Translation, Church Growth, Ghana

It was in the late 1800s and early 1900s that missionaries working with local people completed the first translations of the Bible into the languages of southern and central Ghana. At the time, less than five percent of Ghanaians were Christians. The German Presbyterian missionaries saw their churches grow slowly but steadily.

Then two things happened no one expected.

The first was World War I. At the time, Ghana was then The Gold Coast and it was a British colony. As you can imagine, Germans were not welcome when Britain entered WWI, not even missionaries. The authorities expelled the German missionaries. The church they had started had to stand on its own. It did, and it grew, using the Scriptures and liturgy in local languages.

The second unexpected event was the arrival of Pentecostalism. A layman named Peter Newman Anim left a church founded by missionaries, encountered some pentecostal theology coming out of Portland, Oregon and founded the Christ Apostolic Church. Those who ministered with him were uneducated farmers, laborers, fishermen and even hunters. So they didn’t know English. The Bibles in Ghanaian languages became their only source of faith and truth. They worshiped, read, taught and evangelized in those languages. In the first half of the 20th century, Pentecostalism reached deeply into the uneducated who were most Ghanaians at the time. They learned to read in church, their songs were full of Scripture and they took the Bible as the Word of God. The results were astounding. Over the first five decades of the 20th century, the percentage of Ghanaians professing Christian faith grew from a paltry 5% to at least 50% (it stands at 60% today). But only where the Bible had been translated. Elsewhere, other religions made headway.

It was quite a combination: the Scriptures in the mother tongue and a church that took both the mother tongue and the Scriptures seriously. They had no doubts whatsoever that God speaks through his Word. Nor did they wonder if their language was up to the task of conveying Bible truth.

Some of my colleagues recently went to visit the head of the church Anim founded. On hearing that they are involved in translation into Ghanaian languages, he spontaneously launched into a historic and theological rationale for the use of the heart language (including the translation of the Bible) to create vibrant churches. He should know; his church has grown to have several million members and although it has many educated members, the backbone is still preaching, singing, worship and reading the Bible in the heart language.

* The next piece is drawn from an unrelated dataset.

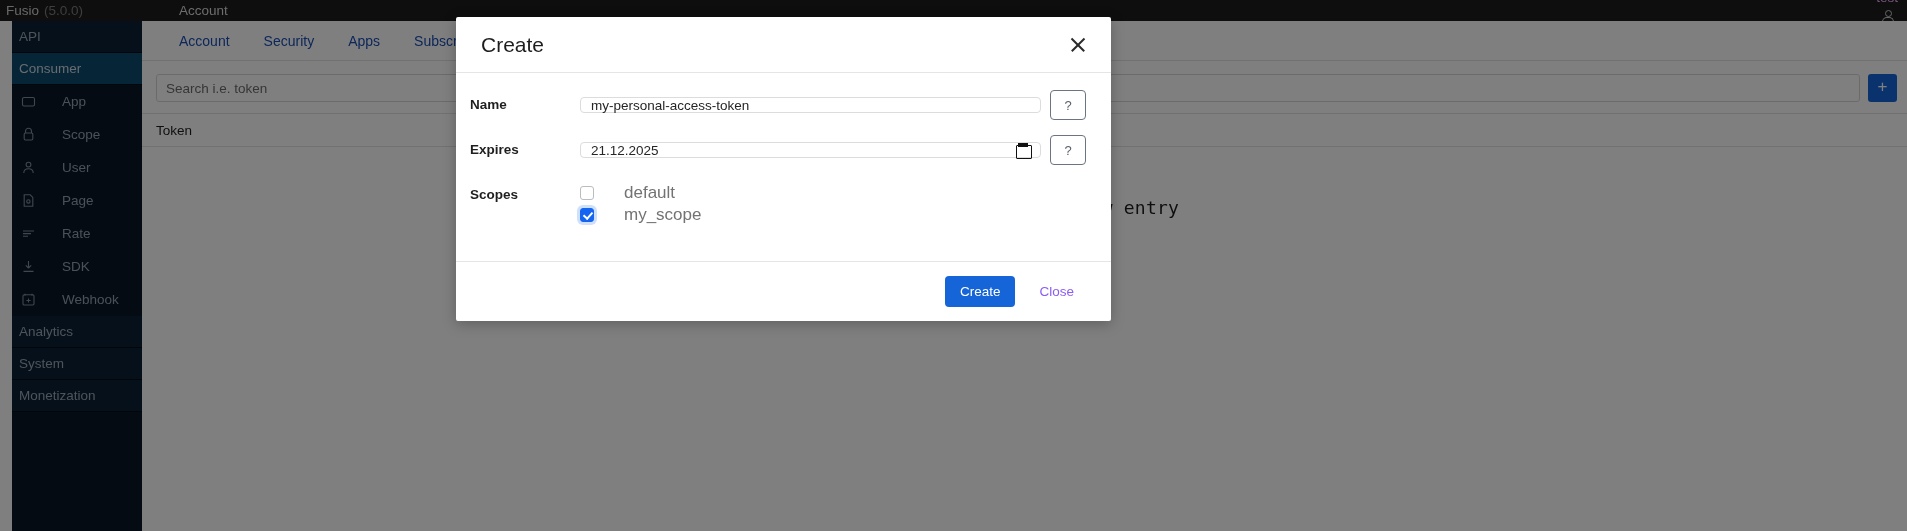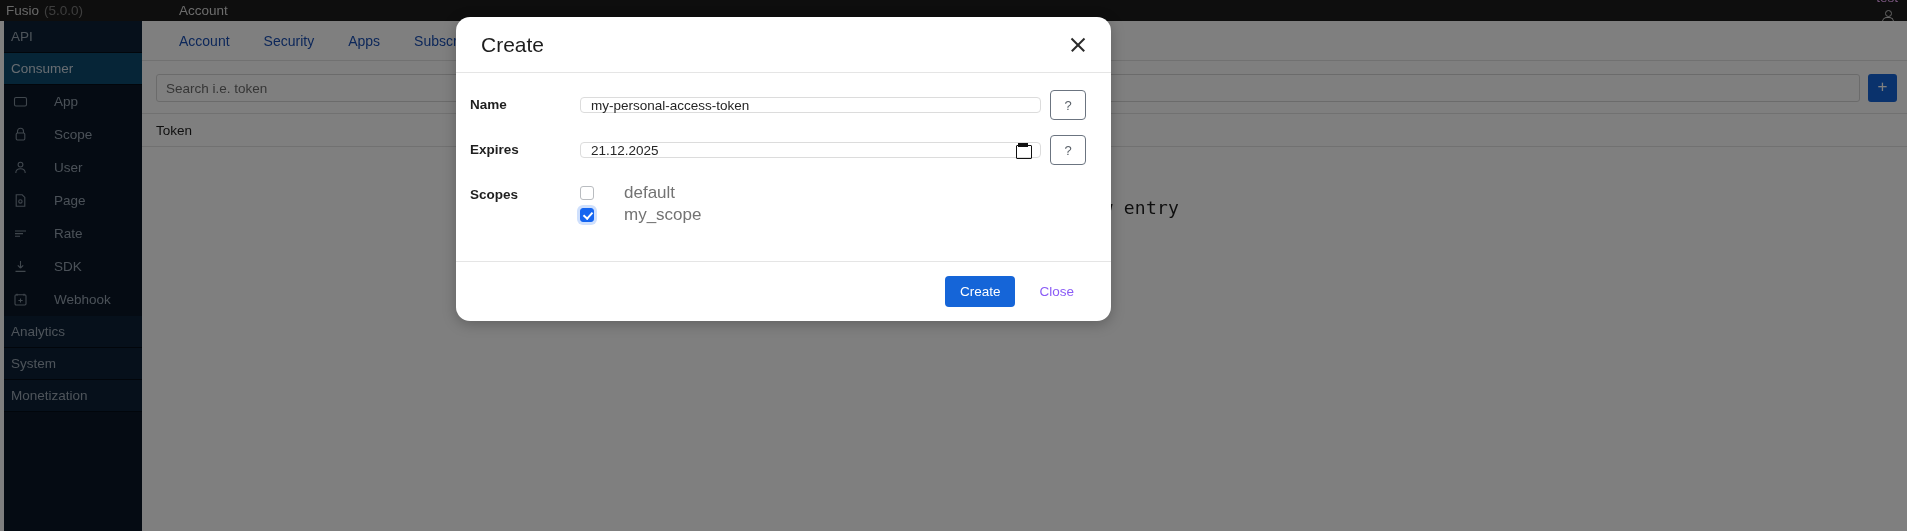"API" .sidebar { left: 4px -> 12px }
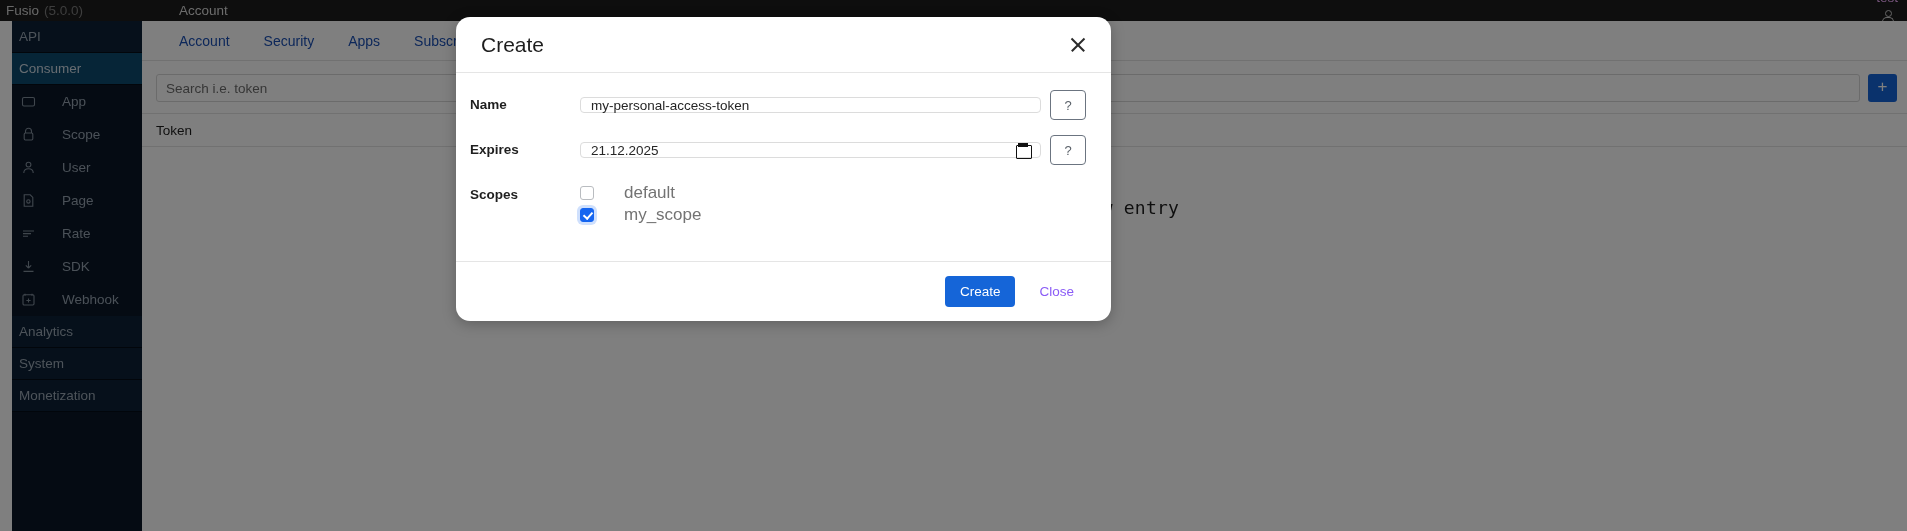"Create" .modal { border-radius: 14px -> 2px }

The modern religious map of Africa reveals in a striking way the close connection between the growth of Christianity and the widespread employment of the vernacular. The converse also seems to hold: Christian growth has been slightest in areas where vernacular languages are weak—that is, where a lingua franca such as English, French, Portuguese, Arabic or Swahili has succeeded in suppressing mother tongues. -Lamin Sanneh in Christian Missions and the Western Guilt Complex

The translation of the Bible in Ghana stopped after the German missionaries left. No new translations were started for 50 years.  In the 1960s, a new wave of Bible translation, this one initiated by Wycliffe Bible Translators, started in the north. By the 1970s New Testaments were being dedicated here and there in the North. More recently, and 100 years after it happened in the south, a number of whole Bibles have been dedicated. Just as happened in the south 100 years ago, churches based on the Scriptures in the heart languages of the people are taking hold. But, there was a short stoppage again from 1990 through 2010. We are working to have the third wave of translation in Ghana be the last and be the one designed, implemented and resourced by churches and Christians in Ghana.

3 thoughts on “Translation, Church Growth, Ghana

  1. Really liked how you present the impact of Bible translation on church growth. Will use your Ghana example during my sermon tomorrow. keep it up!